======== Data in this exercise ========

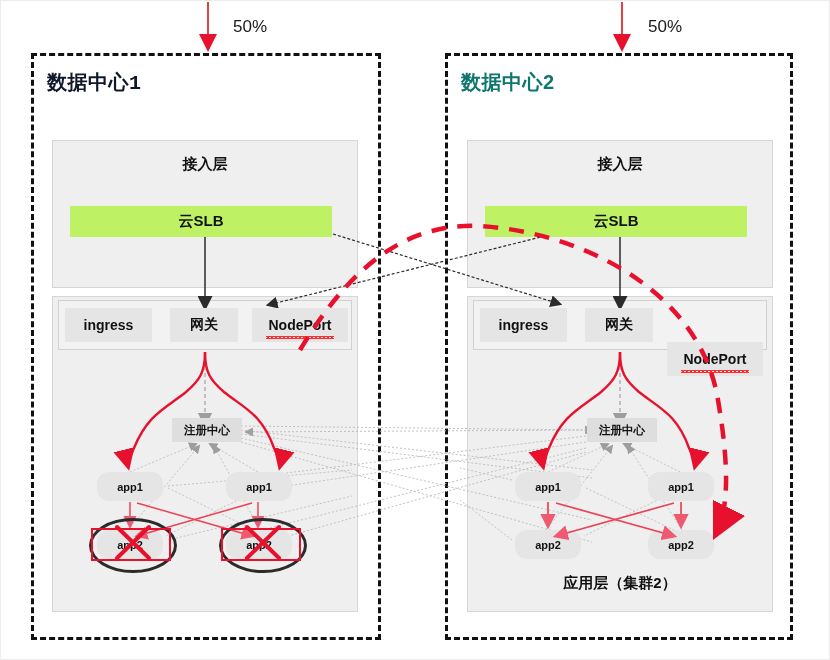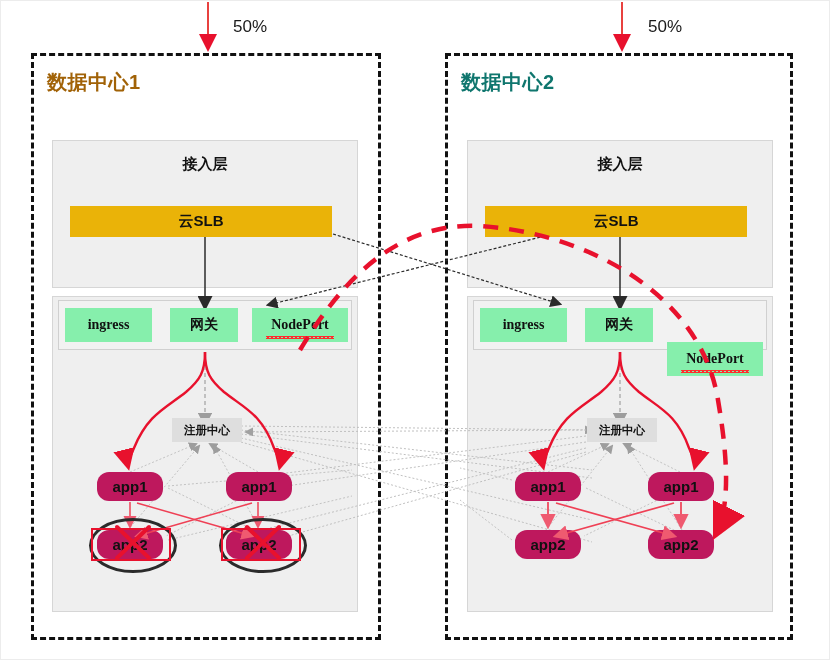"数据中心1" .dc1-title { color: #a16207 -> #0f172a; font-family: none -> Liberation Mono, monospace }
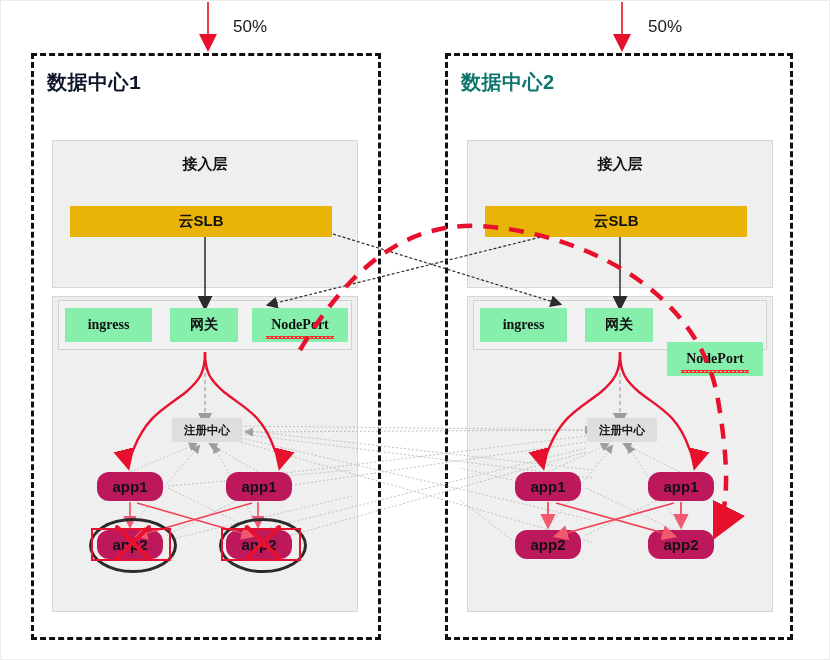"云SLB" .chip.slb { background: #eab308 -> #bef264 }
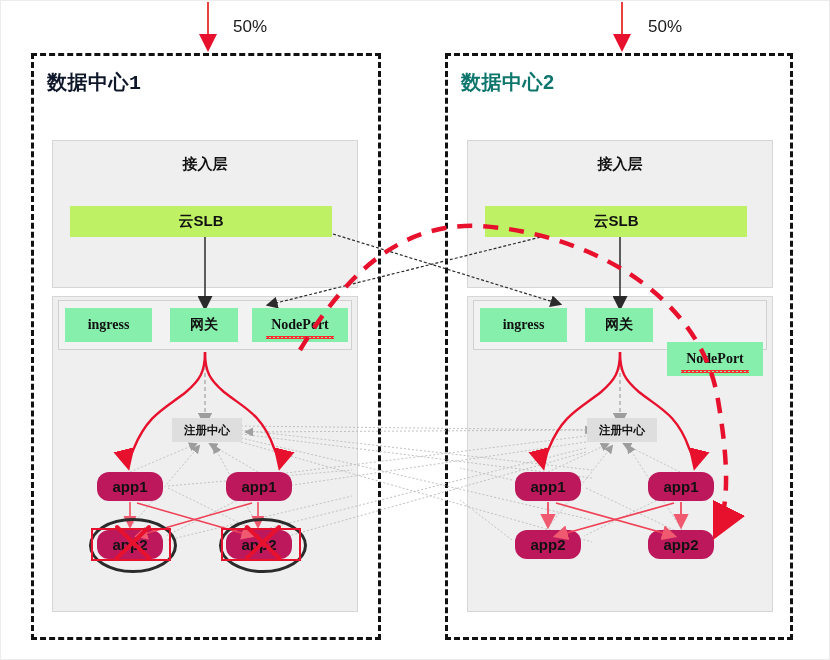"ingress" .chip.lite { background: #86efac -> #e5e5e5; font-family: Liberation Serif, serif -> none }
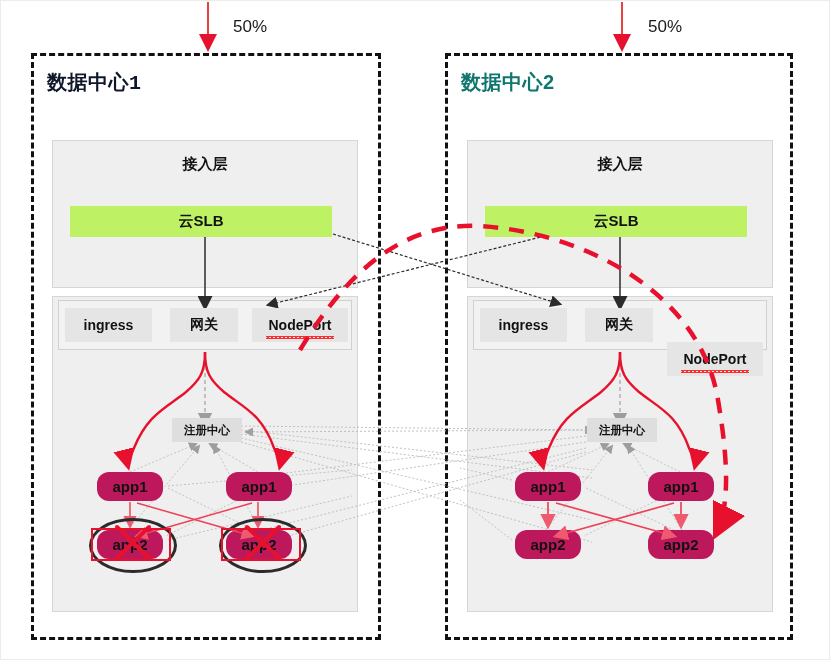"app1" .chip.app { background: #be185d -> #e5e5e5; font-size: 15px -> 11px }
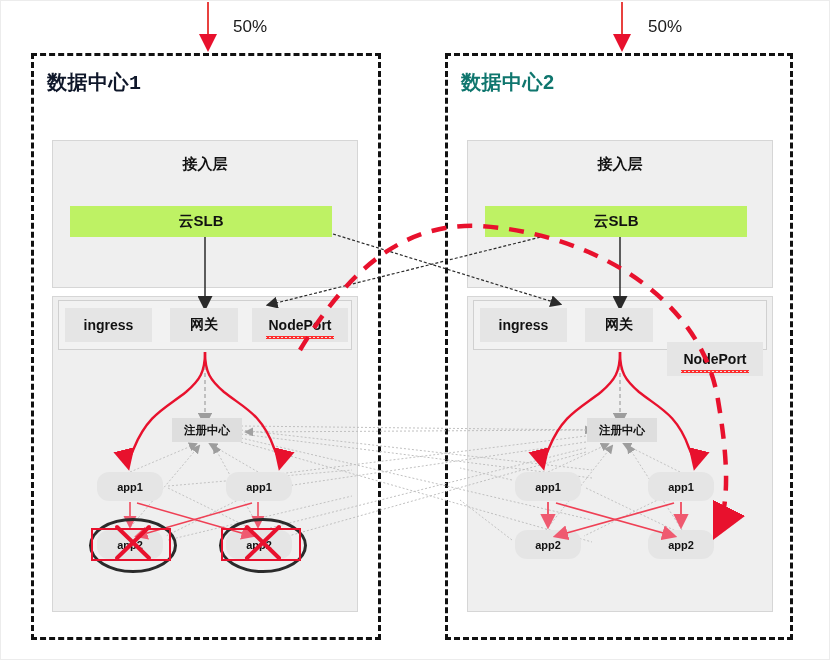"应用层（集群2）" div.panel-title { html: none -> <div>应用层（集群2）</div> }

========

Problem details:
Find the line that contains "background: #be185d ->", then write out that line and every line after it through the end of the records, exactly. Leave the pictures out.

Written response:
"app1" .chip.app { background: #be185d -> #e5e5e5; font-size: 15px -> 11px }
"应用层（集群2）" div.panel-title { html: none -> <div>应用层（集群2）</div> }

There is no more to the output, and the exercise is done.